Task brief
Look at each line of the listing. Copy those that hold the string "society".

Extracted data
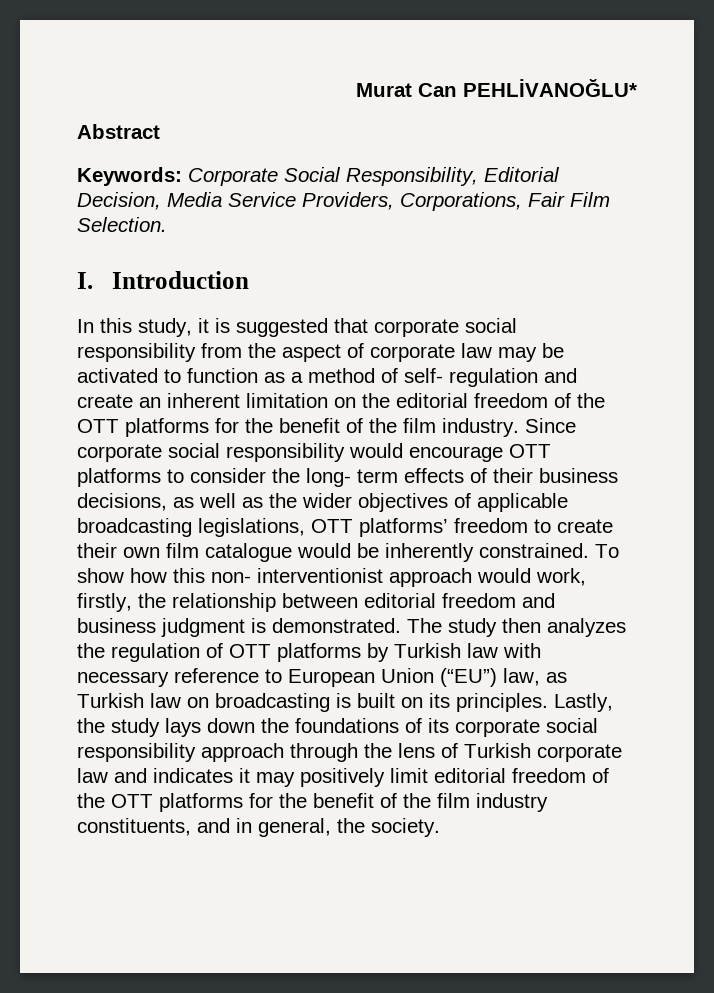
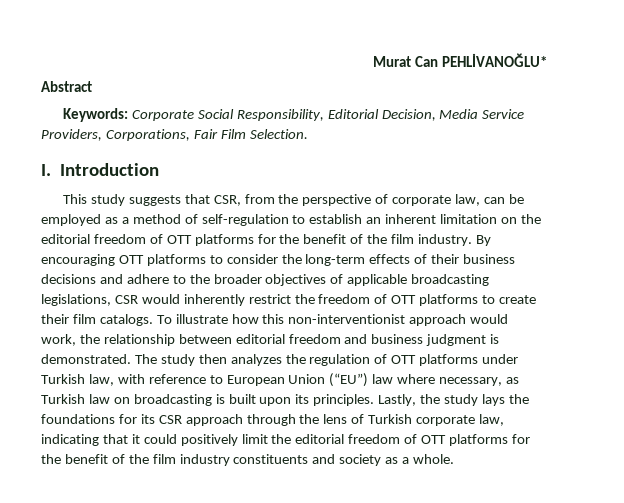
- In this study, it is suggested that corporate social responsibility from the aspect of corporate law may be activated to function as a method of self- regulation and create an inherent limitation on the editorial freedom of the OTT platforms for the benefit of the film industry.
+ This study suggests that CSR, from the perspective of corporate law, can be employed as a method of self-regulation to establish an inherent limitation on the editorial freedom of OTT platforms for the benefit of the film industry.
- Since corporate social responsibility would encourage OTT platforms to consider the long- term effects of their business decisions, as well as the wider objectives of applicable broadcasting legislations, OTT platforms’ freedom to create their own film catalogue would be inherently constrained. To show how this non- interventionist approach would work, firstly, the relationship between editorial freedom and business judgment is demonstrated.
+ By encouraging OTT platforms to consider the long-term effects of their business decisions and adhere to the broader objectives of applicable broadcasting legislations, CSR would inherently restrict the freedom of OTT platforms to create their film catalogs. To illustrate how this non-interventionist approach would work, the relationship between editorial freedom and business judgment is demonstrated.
- The study then analyzes the regulation of OTT platforms by Turkish law with necessary reference to European Union (“EU”) law, as Turkish law on broadcasting is built on its principles.
+ The study then analyzes the regulation of OTT platforms under Turkish law, with reference to European Union (“EU”) law where necessary, as Turkish law on broadcasting is built upon its principles.
- Lastly, the study lays down the foundations of its corporate social responsibility approach through the lens of Turkish corporate law and indicates it may positively limit editorial freedom of the OTT platforms for the benefit of the film industry constituents, and in general, the society.
+ Lastly, the study lays the foundations for its CSR approach through the lens of Turkish corporate law, indicating that it could positively limit the editorial freedom of OTT platforms for the benefit of the film industry constituents and society as a whole.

Output
- Lastly, the study lays down the foundations of its corporate social responsibility approach through the lens of Turkish corporate law and indicates it may positively limit editorial freedom of the OTT platforms for the benefit of the film industry constituents, and in general, the society.
+ Lastly, the study lays the foundations for its CSR approach through the lens of Turkish corporate law, indicating that it could positively limit the editorial freedom of OTT platforms for the benefit of the film industry constituents and society as a whole.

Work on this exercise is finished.